Disputes: Disputes are common in partnership. Despite the presence of a partnership agreement, disagreements over the management of business do erupt among partners and it will impact the business. In the worst-case scenario, it may even lead to dissolution of business and strain the personal relationship among partners. In order to prevent this, the partnership agreement must be constantly reviewed and if needed, it must be revised after mutual agreement. All partners must be aware of their rights, responsibility and the course of dispute resolution, available under the agreement .
Consensus: Unlike sole proprietorship where the owner has absolute control over the company, a partnership is run on the basis of consensus.
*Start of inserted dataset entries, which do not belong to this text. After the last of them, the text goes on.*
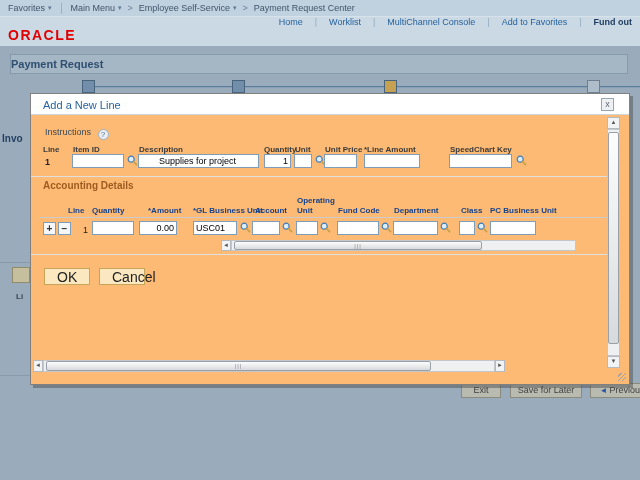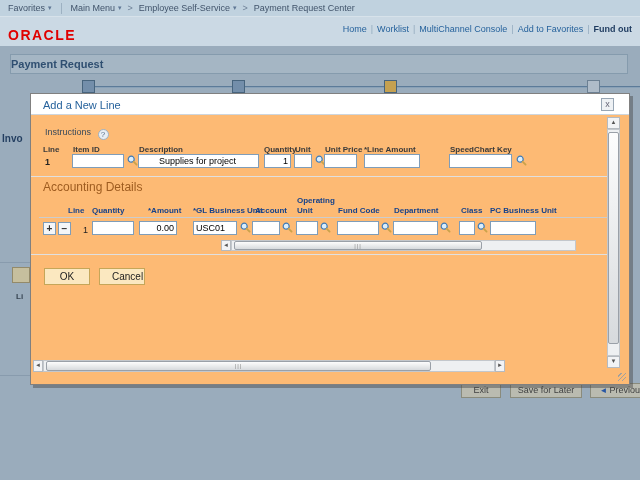--- a/index.html
+++ b/index.html
@@ -13,22 +13,22 @@
   .crumbbar {
     position:absolute; left:0; top:0; width:640px; height:17px; background:#c0d2df;
     border-bottom:1px solid #d7e2ea; display:flex; align-items:center;
     font-size:9px; color:#41546b;
   }
   .crumb-item { display:flex; align-items:center; gap:3px; cursor:default; }
   .caret { font-size:7px; color:#5f7795; }
   .crumb-div { width:1px; height:11px; background:#9db1c2; margin:0 9px; }
   .crumb-sep { color:#6d8096; margin:0 6px; font-size:9px; }
   .navrow {
-    position:absolute; top:22px; right:8px; height:13px; display:flex; align-items:center;
-    gap:4px; font-size:9px; color:#26629c;text-align:center;
+    position:absolute; top:15px; right:8px; height:13px; display:flex; align-items:center;
+    gap:12px; font-size:9px; color:#26629c;text-align:center;
   }
   .navrow .pipe { color:#93aabd; }
   .signout { color:#1d3a5f; font-weight:bold; }
   .oracle {
     position:absolute; top:27px; left:8px; color:#e00000; font-weight:bold;
     font-size:14px; letter-spacing:1.5px;
   }
   
   .pr-titlebar {
     position:absolute; left:10px; top:54px; width:618px; height:20px;
@@ -71,40 +71,40 @@
   .flabel { position:absolute; font-size:8px; font-weight:bold; color:#3a3a3a; white-space:nowrap; }
   .ghead  { position:absolute; bottom:1px; font-size:8px; font-weight:bold; color:#15428b; line-height:10px; }
   .ginput {
     position:absolute; height:14px; border:1px solid #7f9db9; background:#fff;
     font-size:9px; font-family:inherit; padding:0 2px;
   }
   .num { text-align:right; }
   .mag { position:absolute; width:11px; height:11px; cursor:default; }
   .linenum { position:absolute; font-size:9px; font-weight:bold; color:#222; }
   .sec-rule { position:absolute; left:0; width:576px; height:1px; background:#e0e0e0; }
-  .acct-title { position:absolute; left:12px; top:86px; color:#9e5c20; font-weight:normal; font-size:12px;text-align:right; }
+  .acct-title { position:absolute; left:12px; top:86px; color:#9e5c20; font-weight:bold; font-size:10px;text-align:right; }
   .ghead-band { position:absolute; left:0; top:96px; width:576px; height:27px; }
   .pmbtn {
     position:absolute; width:13px; height:13px; border:1px solid #7f9db9; background:#f4f6f8;
     color:#333; font-size:10px; line-height:10px; text-align:center; font-weight:bold; padding:0;
     font-family:inherit;
   }
   
   .sbtrack { position:absolute; background:#eef0f2; border:1px solid #c3c7cc; }
   .sbarrow {
     position:absolute; background:#f2f3f5; border:1px solid #b5bac0; color:#555;
     font-size:6px; line-height:9px; text-align:center;
   }
   .sbthumb {
     position:absolute; background:linear-gradient(#fdfdfd,#d7dadd); border:1px solid #9aa0a8;
     border-radius:2px; color:#888; font-size:6px; line-height:8px; text-align:center; letter-spacing:1px;
   }
   .tanbtn {
     position:absolute; height:17px; background:#fbe8c0; border:1px solid #c5a659;
-    font-size:10px; color:#222; text-align:center; font-family:inherit; padding:0 12px;
+    font-size:14px; color:#222; text-align:center; font-family:inherit; padding:0 12px;
   }
   .resize-grip {
     position:absolute; right:3px; bottom:3px; width:8px; height:8px;
     background:repeating-linear-gradient(135deg, transparent 0 2px, #a0a0a0 2px 3px);
   }
 </style>
 </head>
 <body>
 
 <div class="header-bg"></div>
No body can have an absolute say and must go with the consensus although it may be detrimental to the business. Provisions may be made in the partnership agreement allowing rights to specific partners, based on their contribution, to take key decisions or override consensus.
Tax: The partners being charged personal tax rates on their share of the partnerships’ profit is another drawback. Individuals in the partnerships are not eligible for competitive corporate tax rates and individuals with higher consolidated income from other sources, may be charged higher rates.
Pooling of Capital: The major advantage is the ability to pool in capital and resources. In the case of Limited Partnership, additional capital can be sourced from partners who are willing to pitch in but not ready to actively participate and therefore wish to limit their exposure to liability.
Shared Responsibility: Unlike sole proprietorship where the single owner has to shoulder all the responsibility, in this structure the responsibility can be shared.
Lowered cost: The cost of setting up is low as against a company incorporation cost. The ongoing compliance requirements are less onerous, considerably saving the administration time and resources.
Consideration for foreigners: Foreigners not relocating to Singapore need to appoint local manager or an authorized representative, if situation warrants. This may distort the control over the business. If they wish to relocate to Singapore, they are advised to seek the opinion of the MOM prior to the registration. The likelihood of their application for an employment pass being rejected remains high.